Image comparison data:
*** Block opens ***

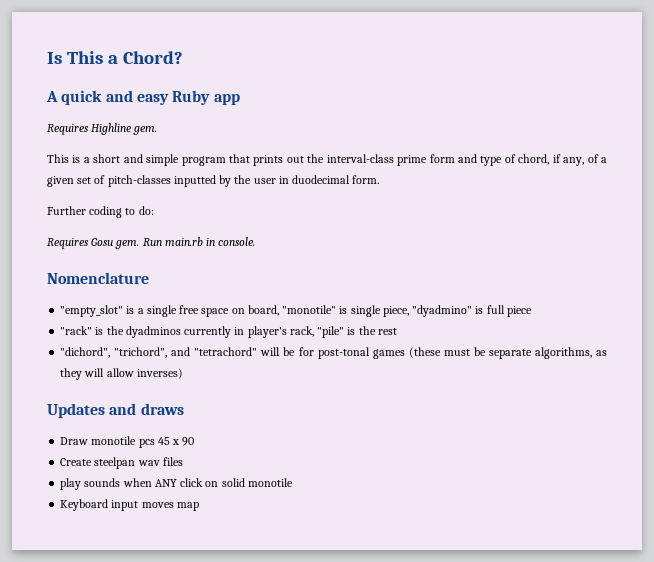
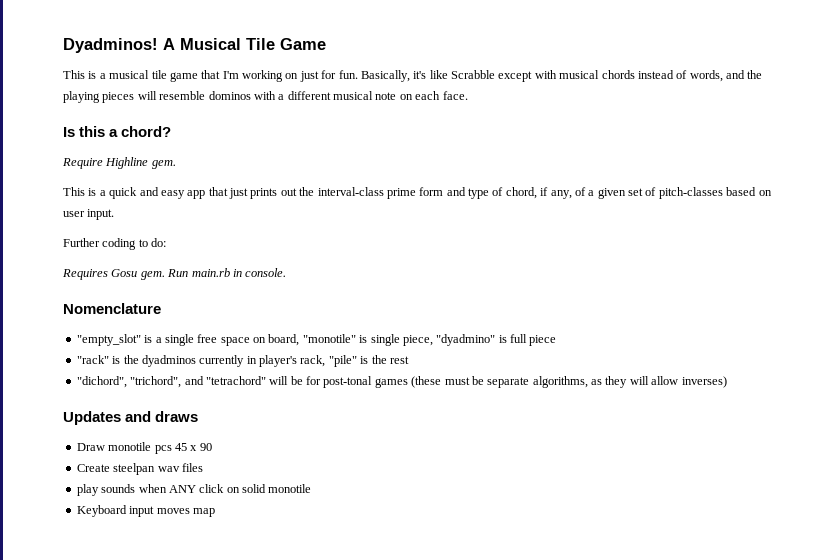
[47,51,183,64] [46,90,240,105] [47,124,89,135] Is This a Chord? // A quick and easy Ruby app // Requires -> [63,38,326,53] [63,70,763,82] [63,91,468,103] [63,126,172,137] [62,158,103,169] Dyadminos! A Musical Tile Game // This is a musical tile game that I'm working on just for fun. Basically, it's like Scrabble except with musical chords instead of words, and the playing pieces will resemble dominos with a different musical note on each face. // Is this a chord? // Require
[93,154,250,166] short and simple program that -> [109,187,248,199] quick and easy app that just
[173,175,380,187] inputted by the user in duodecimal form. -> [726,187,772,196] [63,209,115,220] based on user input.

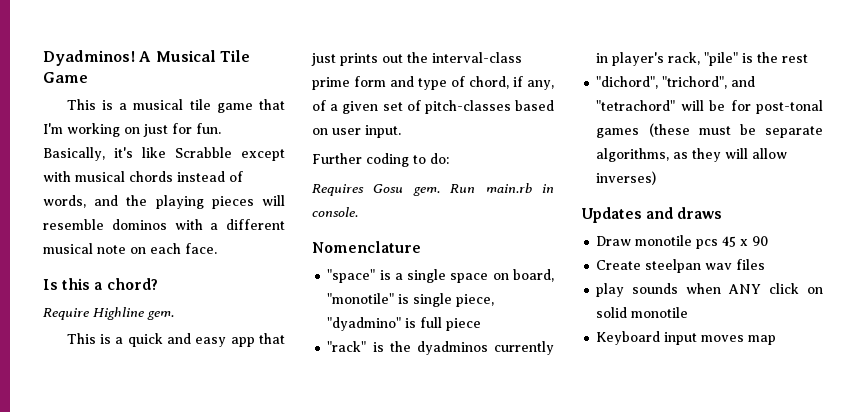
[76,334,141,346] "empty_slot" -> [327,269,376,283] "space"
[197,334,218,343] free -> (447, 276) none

*** Block closes ***
*** Block opens ***

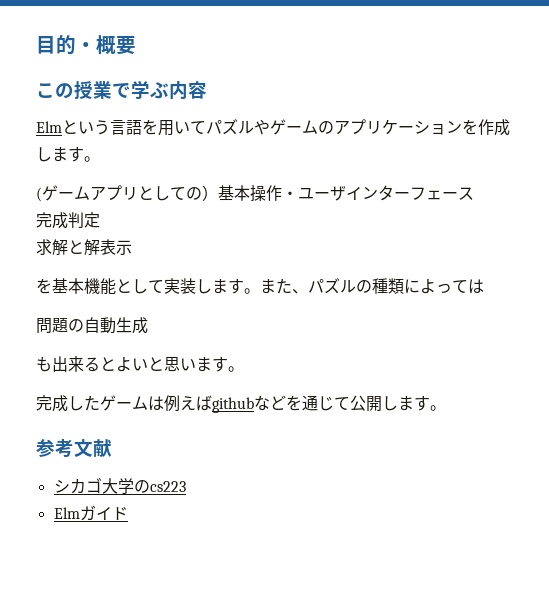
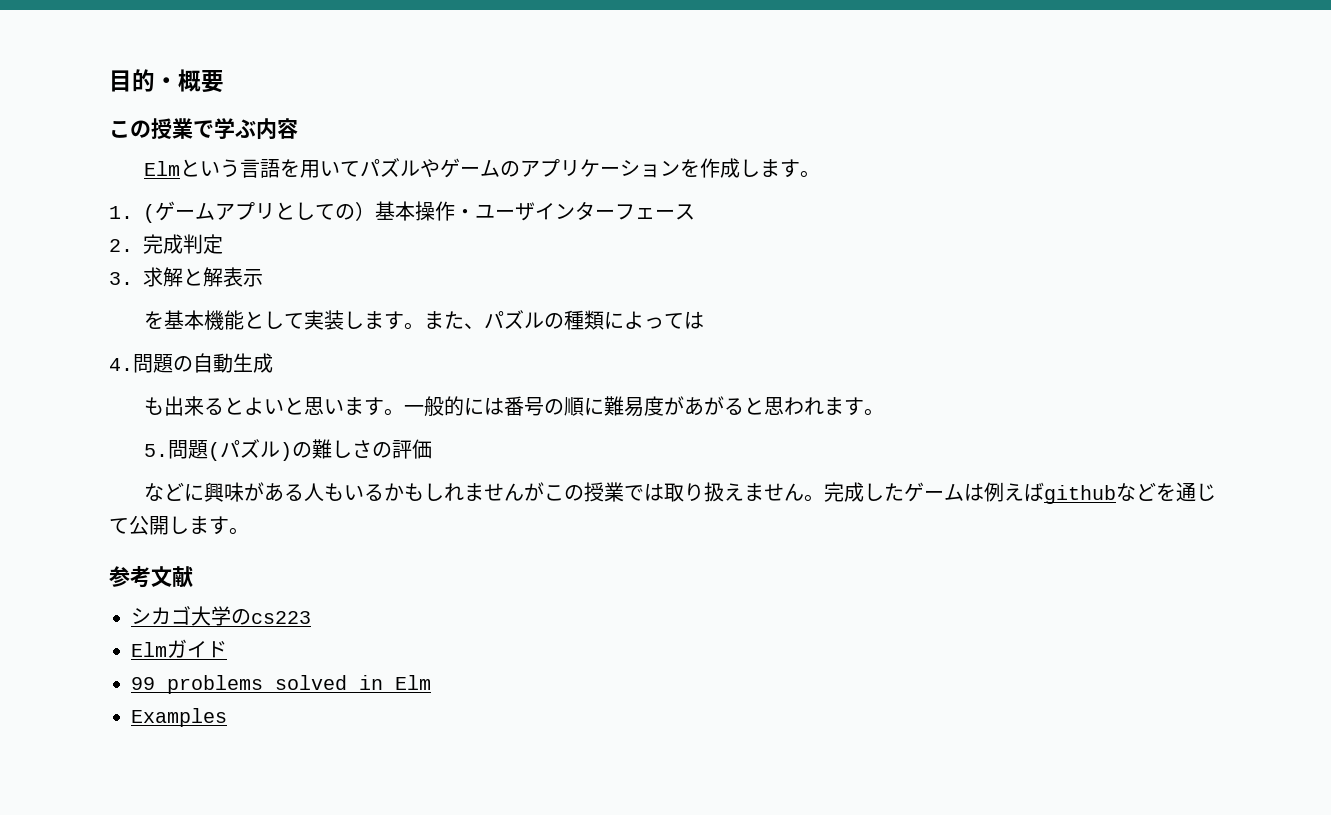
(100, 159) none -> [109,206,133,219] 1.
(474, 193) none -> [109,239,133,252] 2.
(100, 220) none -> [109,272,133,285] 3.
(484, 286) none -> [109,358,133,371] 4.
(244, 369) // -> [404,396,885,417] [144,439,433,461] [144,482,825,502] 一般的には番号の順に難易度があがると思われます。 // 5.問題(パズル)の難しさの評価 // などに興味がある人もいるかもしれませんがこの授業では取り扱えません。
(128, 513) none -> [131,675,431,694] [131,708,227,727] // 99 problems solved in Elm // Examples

*** Block closes ***
*** Block opens ***

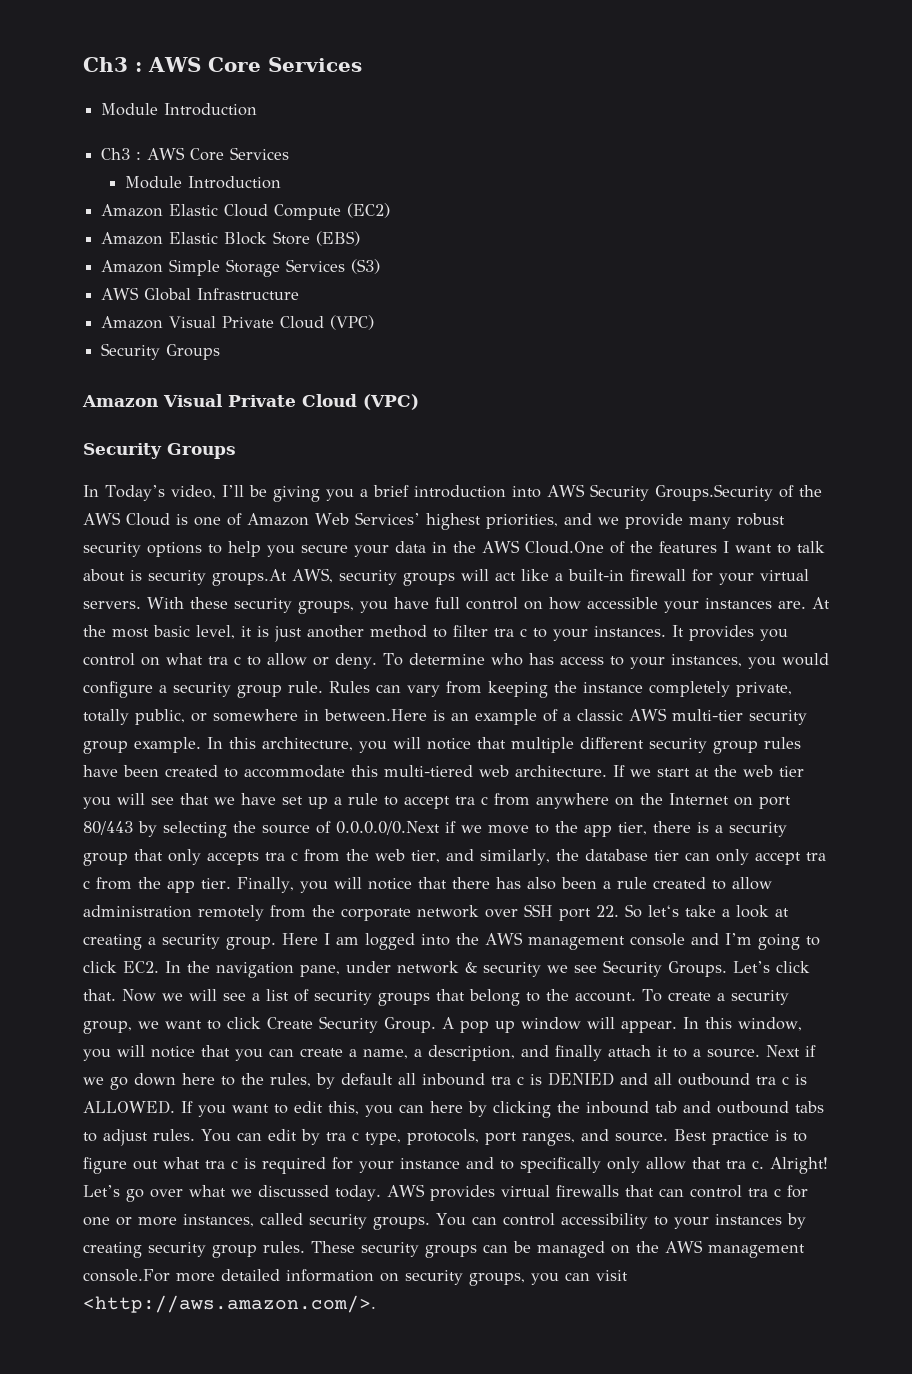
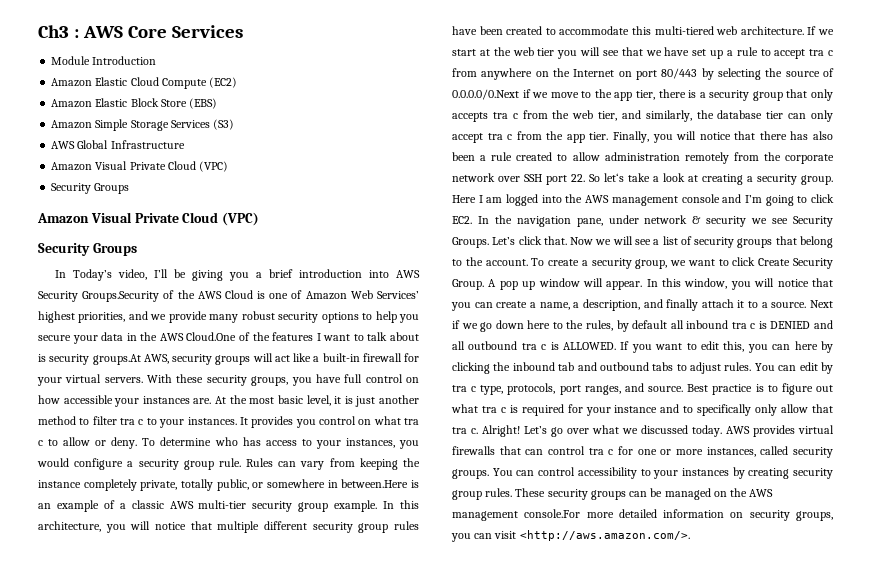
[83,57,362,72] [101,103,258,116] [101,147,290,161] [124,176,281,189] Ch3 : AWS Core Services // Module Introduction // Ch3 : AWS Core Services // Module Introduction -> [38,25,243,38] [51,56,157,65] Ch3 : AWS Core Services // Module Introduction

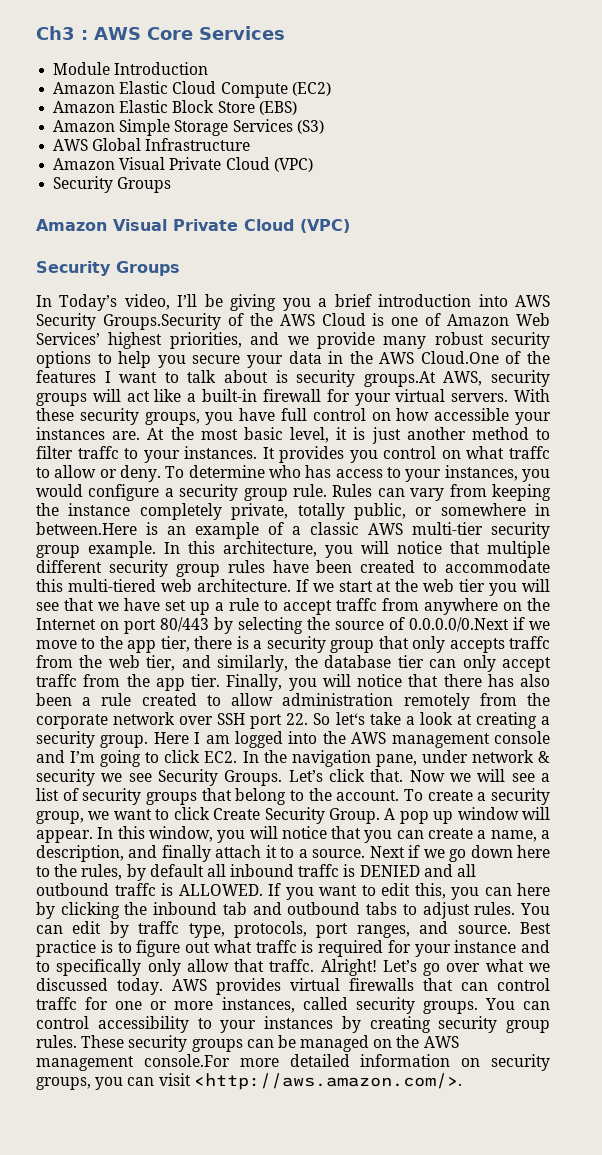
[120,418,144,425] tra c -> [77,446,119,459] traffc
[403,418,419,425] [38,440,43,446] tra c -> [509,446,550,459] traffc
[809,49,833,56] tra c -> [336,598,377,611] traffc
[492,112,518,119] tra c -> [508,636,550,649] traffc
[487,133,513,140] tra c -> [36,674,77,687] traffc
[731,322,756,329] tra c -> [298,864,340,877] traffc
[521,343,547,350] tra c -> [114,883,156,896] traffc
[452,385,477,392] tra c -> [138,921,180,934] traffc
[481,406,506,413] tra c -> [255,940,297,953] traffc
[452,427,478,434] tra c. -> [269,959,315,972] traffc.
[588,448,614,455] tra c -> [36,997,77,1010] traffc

*** Block closes ***

PROBLEM DETAILS: Reproduce all lines from the records above that include the word "easy".

SOLUTION TO THE PROBLEM:
[47,51,183,64] [46,90,240,105] [47,124,89,135] Is This a Chord? // A quick and easy Ruby app // Requires -> [63,38,326,53] [63,70,763,82] [63,91,468,103] [63,126,172,137] [62,158,103,169] Dyadminos! A Musical Tile Game // This is a musical tile game that I'm working on just for fun. Basically, it's like Scrabble except with musical chords instead of words, and the playing pieces will resemble dominos with a different musical note on each face. // Is this a chord? // Require
[93,154,250,166] short and simple program that -> [109,187,248,199] quick and easy app that just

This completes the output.